# Problem requirements
Transcribe exactly the lines from the top of the records below through the line that holds "<span>Create Video Watermark</span>", both included, with no pictures.

═════ Provided material ═════

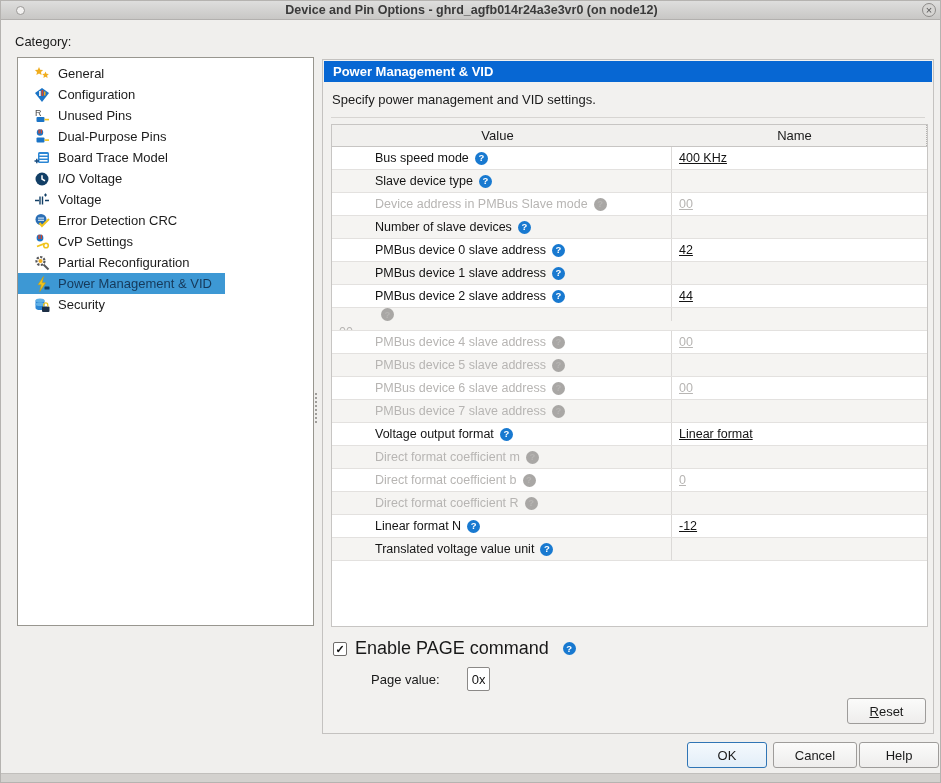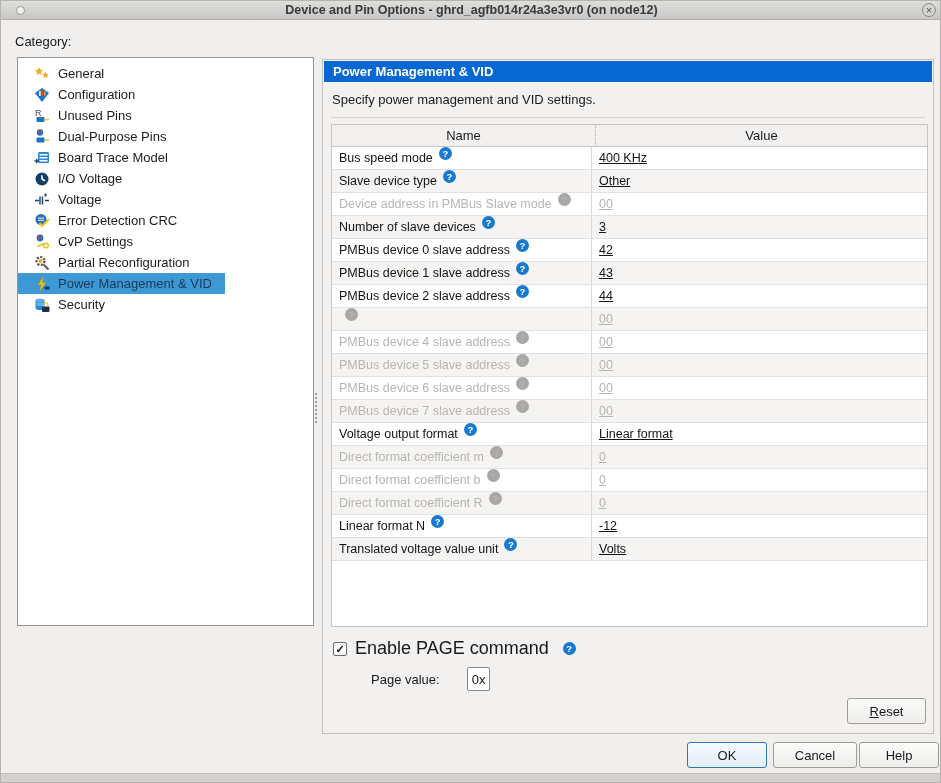--- a/index.html
+++ b/index.html
@@ -213,8 +213,8 @@
 
     <div class="tbl">
       <div class="tbl-head">
+        <div class="th th-value">Value</div>
         <div class="th th-name">Name</div>
-        <div class="th th-value">Value</div>
       </div>
       <div id="table-body">
           <div class="tr">

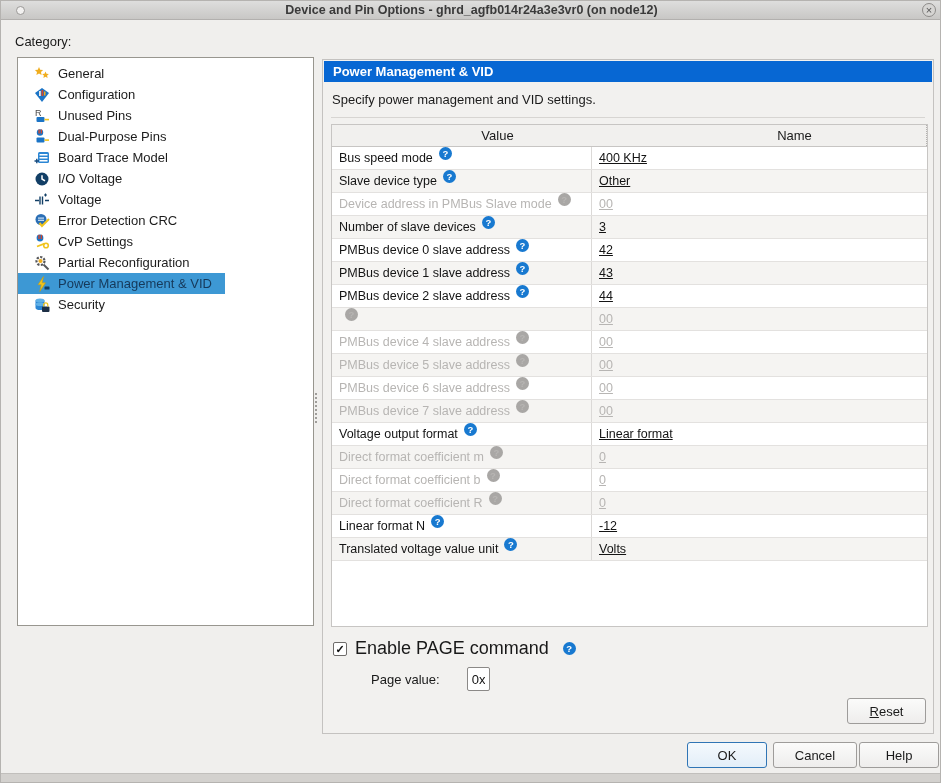--- a/index.html
+++ b/index.html
@@ -39,7 +39,7 @@
   .tr{display:flex;height:23px;border-bottom:1px solid #e3e1df;background:#fff;}
   .tr.alt{background:#f5f4f2;}
   .td{font-size:12.5px;color:#141414;line-height:22px;white-space:nowrap;overflow:hidden;}
-  .td.name{width:260px;padding-left:7px;border-right:1px solid #dbd9d7;display:flex;align-items:flex-start;}
+  .td.name{width:304px;padding-left:7px;border-right:1px solid #dbd9d7;display:flex;align-items:center;margin-left:36px;}
   .td.value{flex:1;padding-left:7px;text-decoration:underline;}
   .tr.disabled .td, .tr.disabled .td span{color:#b7b5b3;}
   .help{display:inline-flex;align-items:center;justify-content:center;width:13px;height:13px;border-radius:50%;

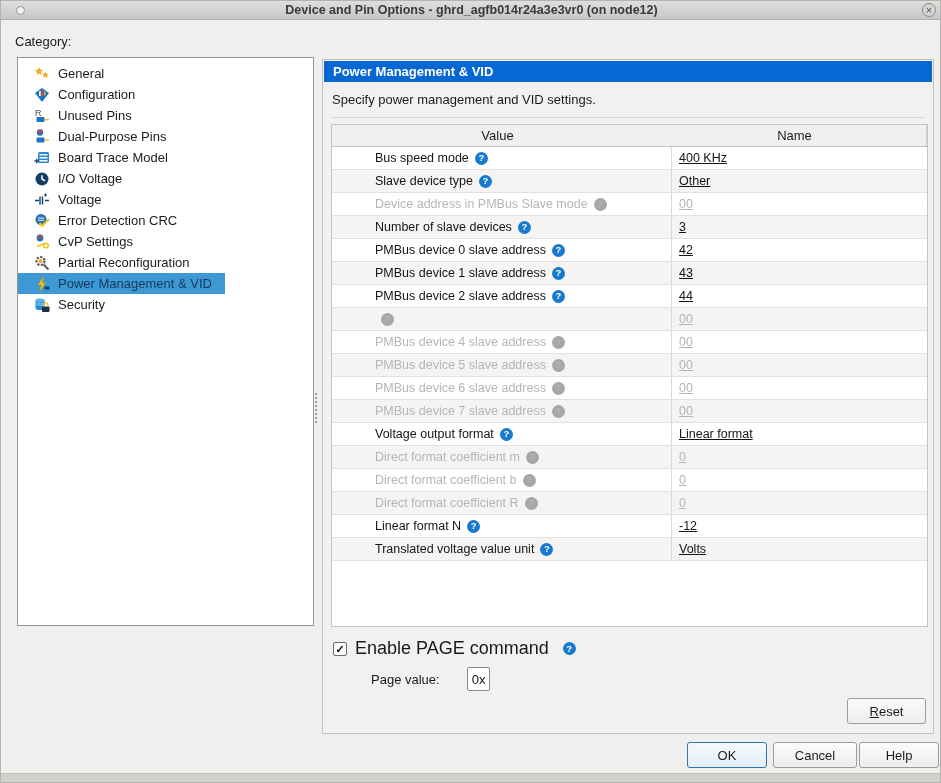--- a/index.html
+++ b/index.html
@@ -37,7 +37,7 @@
   .th-name{width:264px;border-right:1px dotted #b4b2b0;}
   .th-value{flex:1;}
   .tr{display:flex;height:23px;border-bottom:1px solid #e3e1df;background:#fff;}
-  .tr.alt{background:#f5f4f2;}
+  .tr.alt{background:#f5f4f2;flex-direction:column;}
   .td{font-size:12.5px;color:#141414;line-height:22px;white-space:nowrap;overflow:hidden;}
   .td.name{width:304px;padding-left:7px;border-right:1px solid #dbd9d7;display:flex;align-items:center;margin-left:36px;}
   .td.value{flex:1;padding-left:7px;text-decoration:underline;}

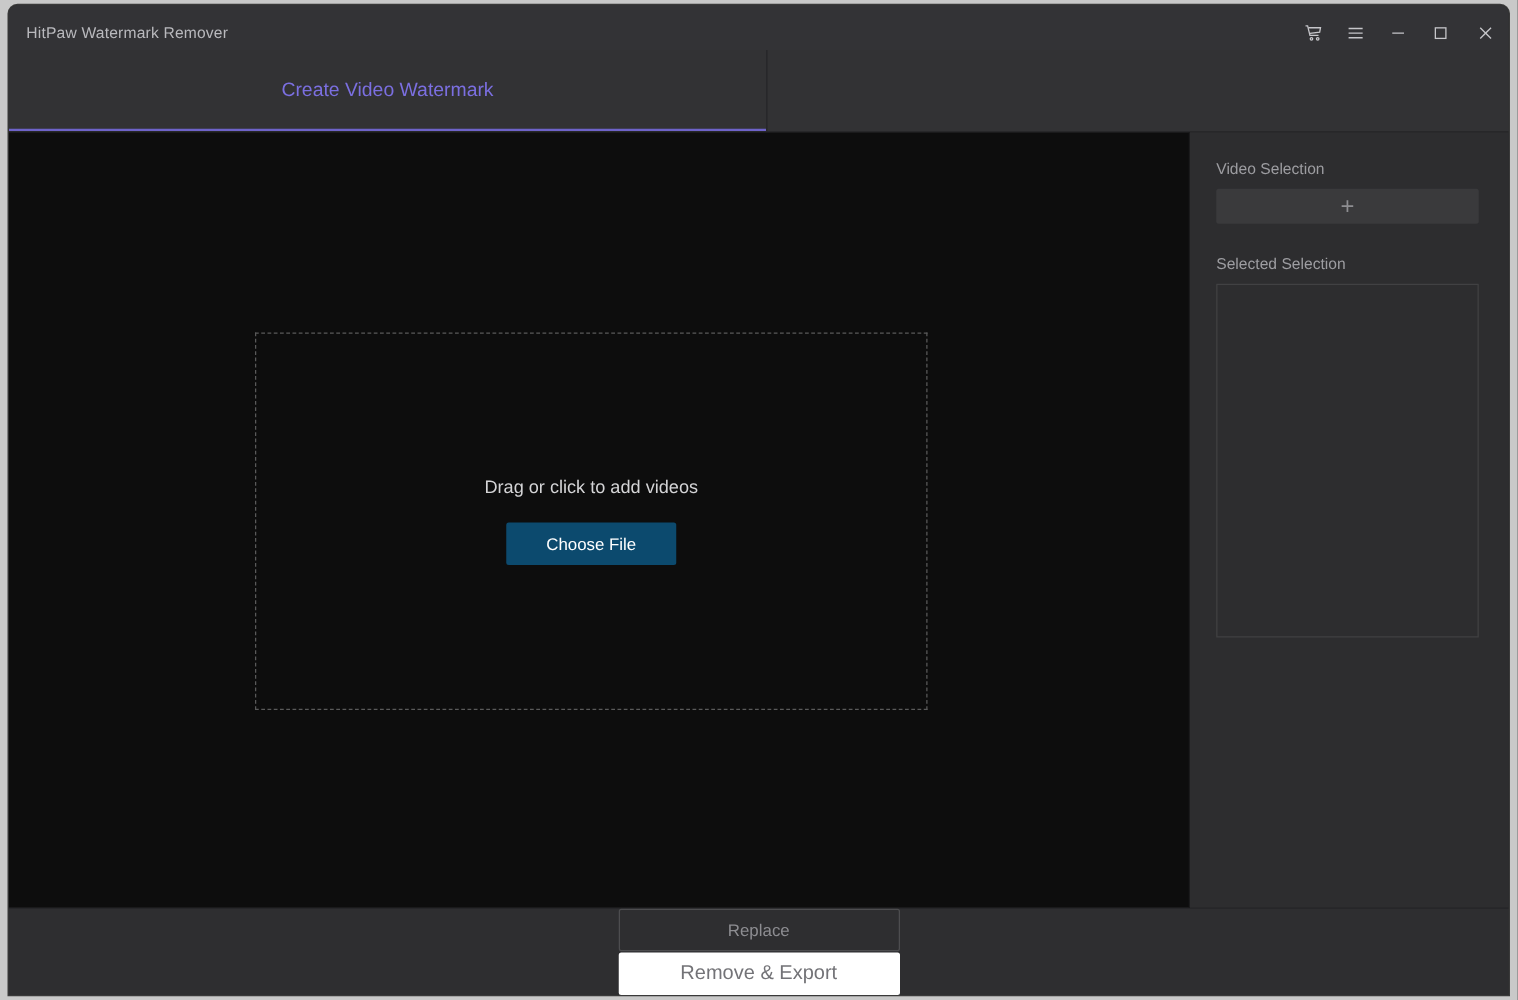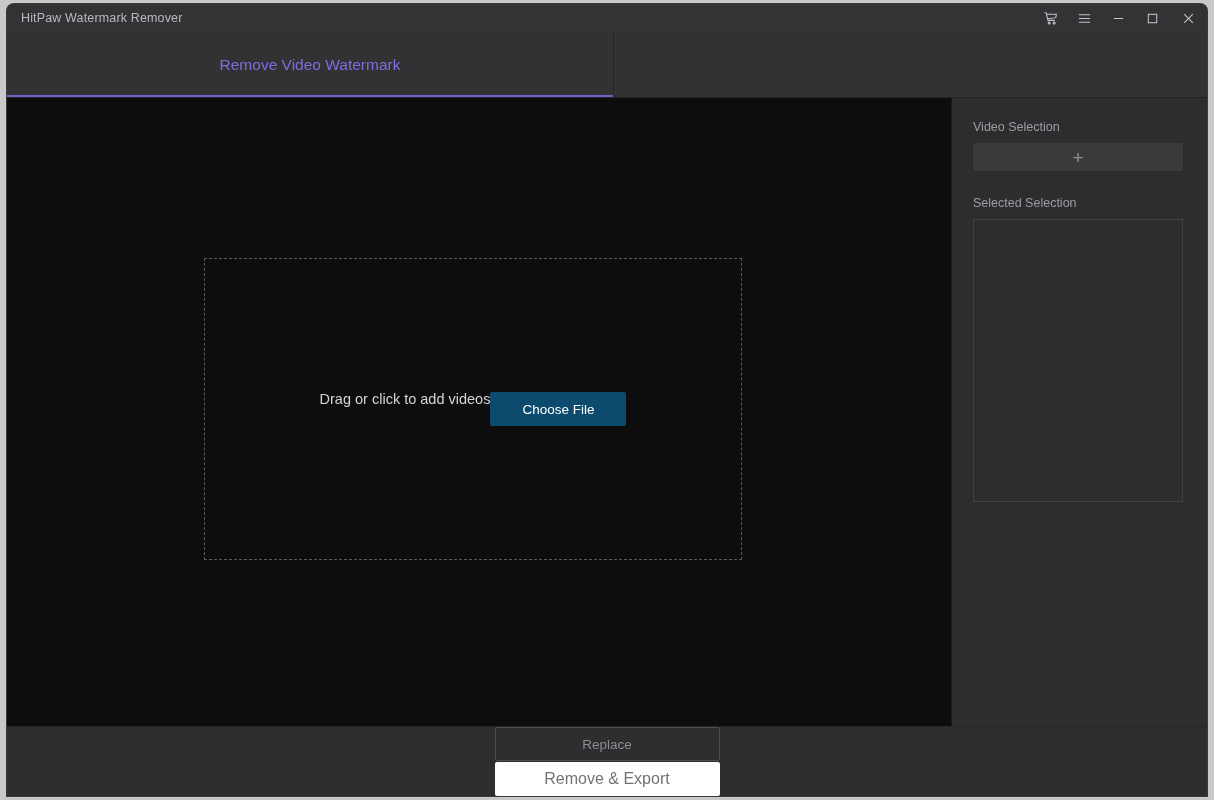--- a/index.html
+++ b/index.html
@@ -35,7 +35,7 @@
     display: flex;
     align-items: center;
     justify-content: space-between;
-    padding: 0 0 0 14px;
+    padding: 8px 0 0 14px;
     position: relative;
   }
   #title-bar-text {

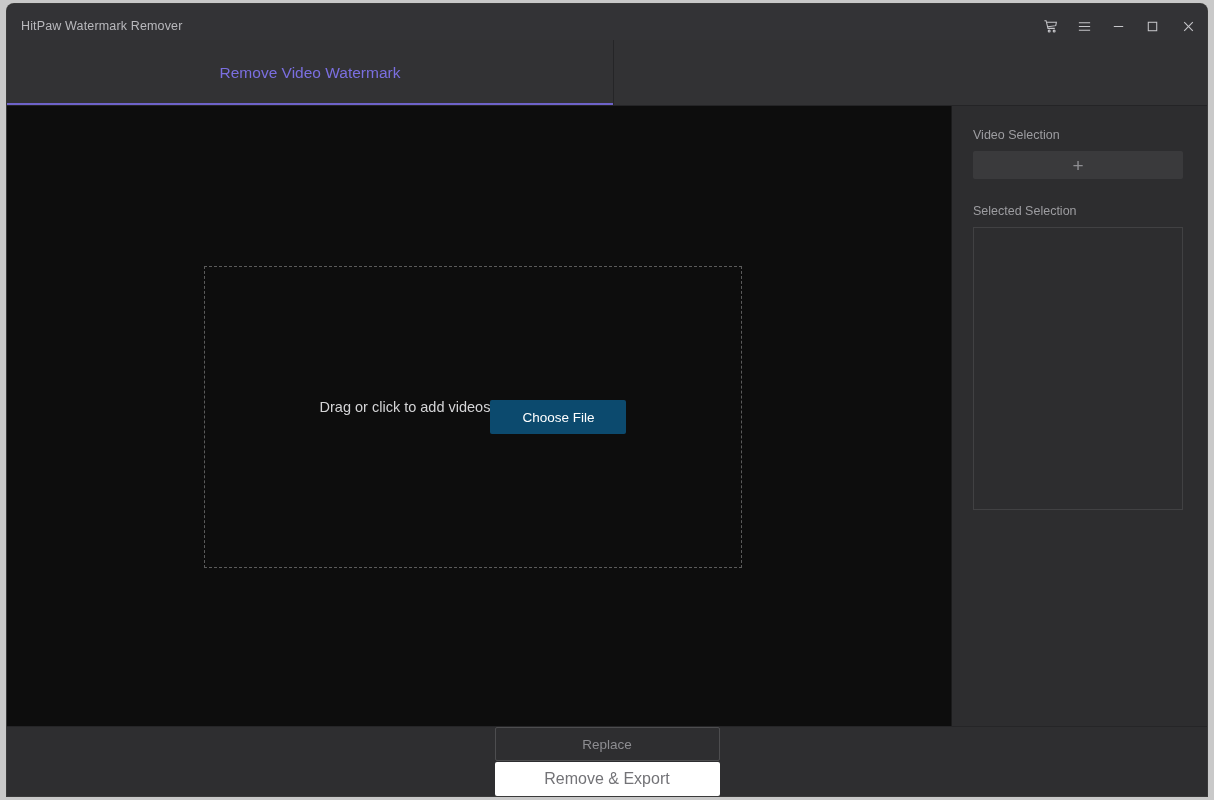--- a/index.html
+++ b/index.html
@@ -263,7 +263,7 @@
 
   <div id="tab-bar">
     <div class="tab active">
-      <span>Remove Video Watermark</span>
+      <span>Create Video Watermark</span>
     </div>
   </div>
 

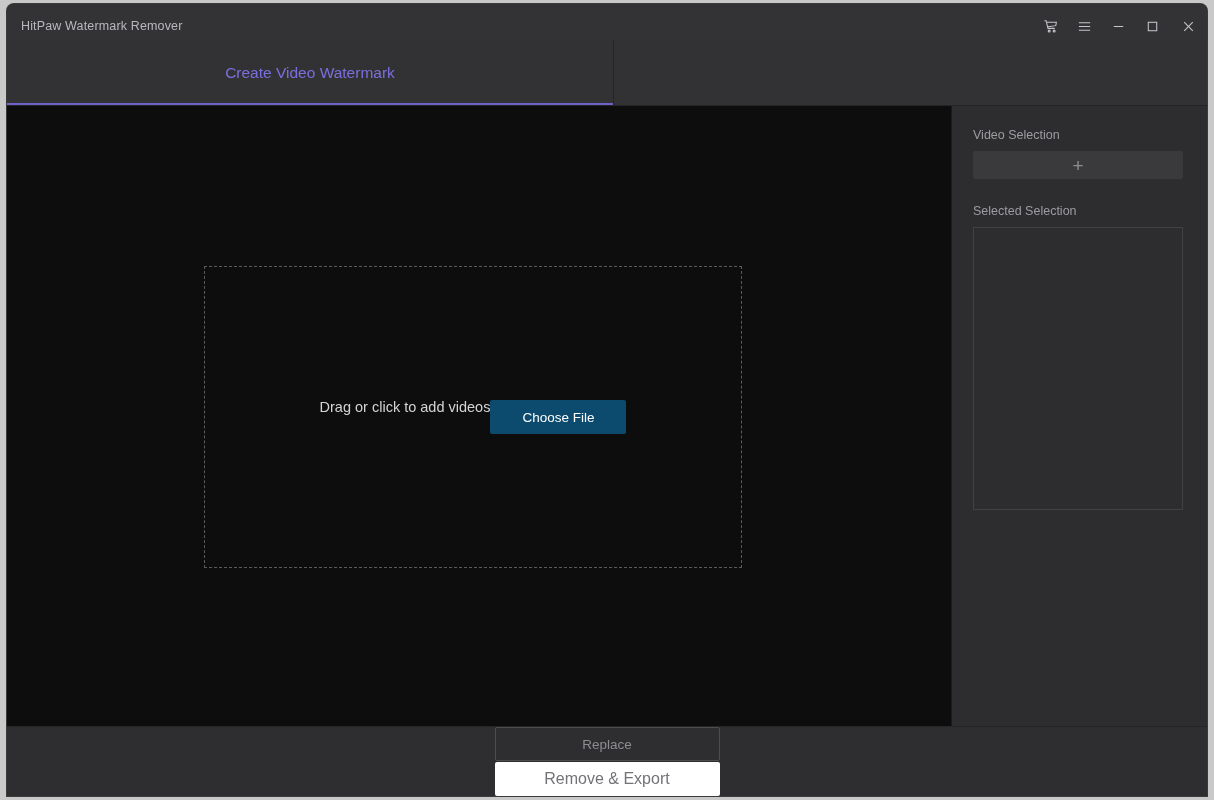--- a/index.html
+++ b/index.html
@@ -114,7 +114,7 @@
     height: 300px;
     border: 1px dashed #5a5a5a;
     display: flex;
-    flex-direction: row;
+    flex-direction: column;
     align-items: center;
     justify-content: center;
   }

═════

# Task result
--- a/index.html
+++ b/index.html
@@ -213,8 +213,8 @@
 
     <div class="tbl">
       <div class="tbl-head">
+        <div class="th th-value">Value</div>
         <div class="th th-name">Name</div>
-        <div class="th th-value">Value</div>
       </div>
       <div id="table-body">
           <div class="tr">

--- a/index.html
+++ b/index.html
@@ -39,7 +39,7 @@
   .tr{display:flex;height:23px;border-bottom:1px solid #e3e1df;background:#fff;}
   .tr.alt{background:#f5f4f2;}
   .td{font-size:12.5px;color:#141414;line-height:22px;white-space:nowrap;overflow:hidden;}
-  .td.name{width:260px;padding-left:7px;border-right:1px solid #dbd9d7;display:flex;align-items:flex-start;}
+  .td.name{width:304px;padding-left:7px;border-right:1px solid #dbd9d7;display:flex;align-items:center;margin-left:36px;}
   .td.value{flex:1;padding-left:7px;text-decoration:underline;}
   .tr.disabled .td, .tr.disabled .td span{color:#b7b5b3;}
   .help{display:inline-flex;align-items:center;justify-content:center;width:13px;height:13px;border-radius:50%;

--- a/index.html
+++ b/index.html
@@ -37,7 +37,7 @@
   .th-name{width:264px;border-right:1px dotted #b4b2b0;}
   .th-value{flex:1;}
   .tr{display:flex;height:23px;border-bottom:1px solid #e3e1df;background:#fff;}
-  .tr.alt{background:#f5f4f2;}
+  .tr.alt{background:#f5f4f2;flex-direction:column;}
   .td{font-size:12.5px;color:#141414;line-height:22px;white-space:nowrap;overflow:hidden;}
   .td.name{width:304px;padding-left:7px;border-right:1px solid #dbd9d7;display:flex;align-items:center;margin-left:36px;}
   .td.value{flex:1;padding-left:7px;text-decoration:underline;}

--- a/index.html
+++ b/index.html
@@ -35,7 +35,7 @@
     display: flex;
     align-items: center;
     justify-content: space-between;
-    padding: 0 0 0 14px;
+    padding: 8px 0 0 14px;
     position: relative;
   }
   #title-bar-text {

--- a/index.html
+++ b/index.html
@@ -263,7 +263,7 @@
 
   <div id="tab-bar">
     <div class="tab active">
-      <span>Remove Video Watermark</span>
+      <span>Create Video Watermark</span>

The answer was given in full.